We will extract data on the causal inference designs and methods applied in each study, the quality of reporting on the methods which were applied, and study meta-data (sample size, geographic location of data collection, discipline of parent study, health outcome studied, funding source), etc. See S2 Table for full data extraction sheet.

Examples of data to be collected are:

  • Did the authors take any approach(es) to account for differences in variable definitions and data quality across individual cohorts (e.g. any stated information about harmonization efforts) or statistical methods (e.g. adopting measurement error methods)?

  • How did the authors deal with missing data within and across studies (e.g. multilevel multiple imputation, or separate imputation for each dataset, or complete case analysis)?

  • Do the authors report testing any of the assumptions required for the analysis methods they have chosen to pool the data? Which ones?

  • What approach(es) did the authors apply to account for clustering and heterogeneity at the cohort or study level (whichever units are pooled across)? Did the authors adopt a one-stage or two-stage approach?

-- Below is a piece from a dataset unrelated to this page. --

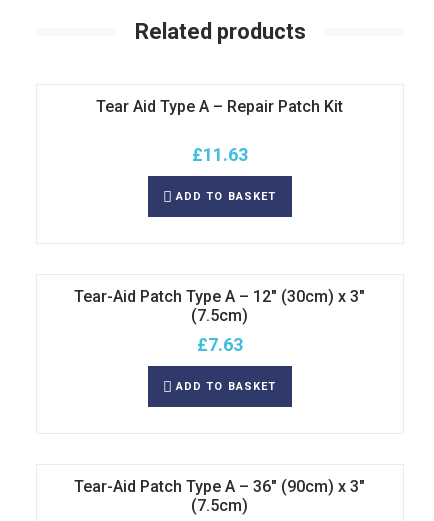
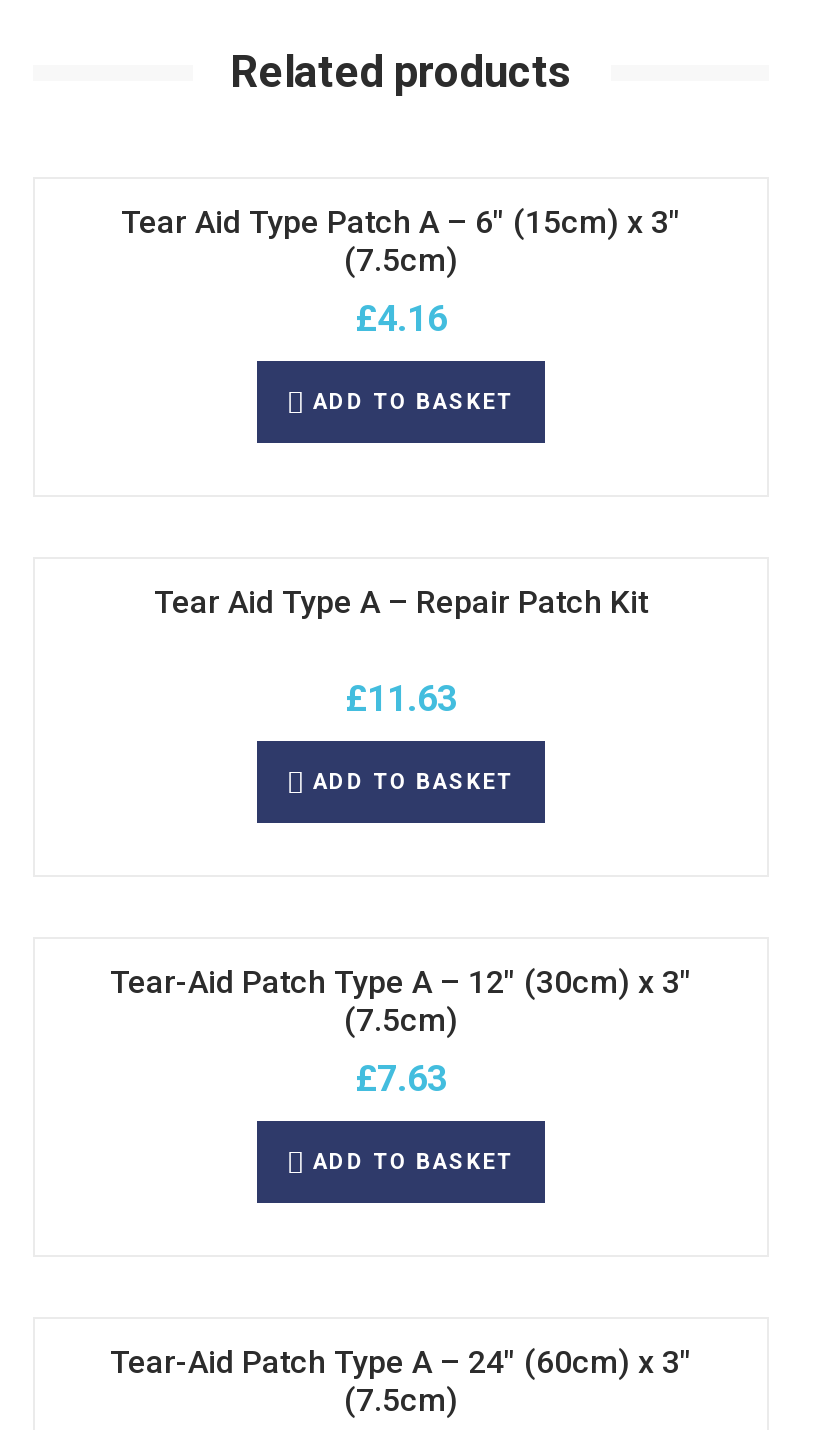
none -> [121,203,681,415] Tear Aid Type Patch A – 6″ (15cm) x 3″ | (7.5cm) | £4.16 | ADD TO BASKET
[74,477,366,496] Tear-Aid Patch Type A – 36″ (90cm) x 3″ -> [110,1343,692,1381] Tear-Aid Patch Type A – 24″ (60cm) x 3″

  • Did the authors explicitly state and test the assumptions that are required for methods used to account for clustering and heterogeneity?

  • Which causal methods were applied to the pooled data to make causal inferences?

  • Do the authors explicitly state or report testing any of the assumptions required for the analysis methods they have chosen to deliver causal effects?

  • For untestable assumptions (e.g. unmeasured confounding), did the authors do anything to evaluate the plausibility of those assumptions (e.g. negative control exposures or outcomes, quantitative bias analysis)?

  • Did the authors discuss heterogeneity of estimated causal effects and the possible impact on the generalizability of research findings?

Main outcomes

This is a methodological systematic review designed to establish what causal inference methods are used and how they are reported in studies that use longitudinal data from multiple cohorts (such as pooled cohort studies and individual patient data-meta analyses (IPD-MAs)). Expected outcomes of the review are to establish:

  1. Causal inference methods applied in studies using data from multiple cohorts (e.g. instrumental variable approaches, including Mendelian randomization; regression discontinuity; interrupted time series; panel fixed effects; difference-in-differences; G-estimation; multiple regression; propensity score matching; inverse probability of treatment weighting; etc.)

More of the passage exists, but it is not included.